Look through the entries below and report how many lines hold the string "none". Only the number is wanted.

- **EXERCISE INPUTS**:
_ _ _

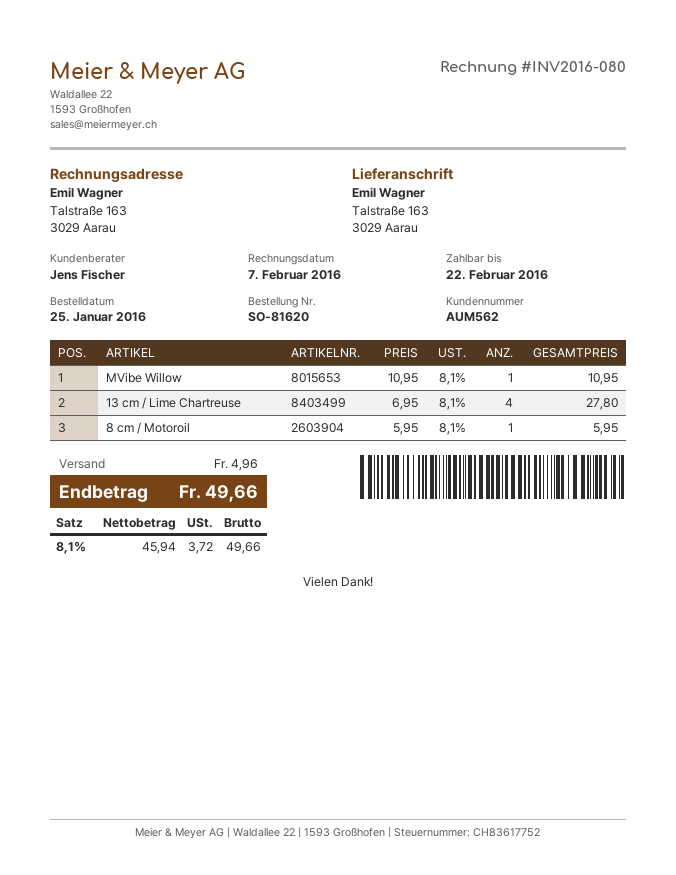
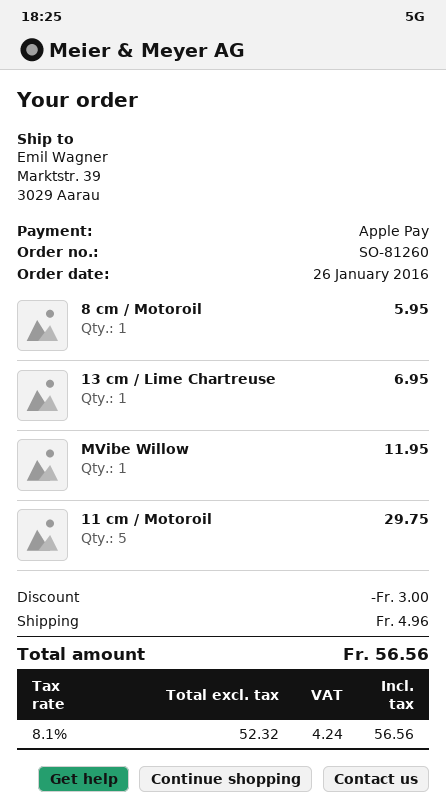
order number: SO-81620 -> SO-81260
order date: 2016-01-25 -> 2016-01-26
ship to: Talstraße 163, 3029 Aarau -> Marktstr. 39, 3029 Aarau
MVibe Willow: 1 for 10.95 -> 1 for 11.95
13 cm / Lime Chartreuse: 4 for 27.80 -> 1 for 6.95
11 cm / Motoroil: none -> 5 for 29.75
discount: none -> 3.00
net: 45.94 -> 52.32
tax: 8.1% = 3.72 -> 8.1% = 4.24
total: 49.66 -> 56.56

_ _ _

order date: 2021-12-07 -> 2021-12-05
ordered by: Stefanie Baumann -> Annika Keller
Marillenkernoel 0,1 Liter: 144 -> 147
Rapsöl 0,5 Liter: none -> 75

_ _ _

- **RESPONSE TO THE TASK**: 3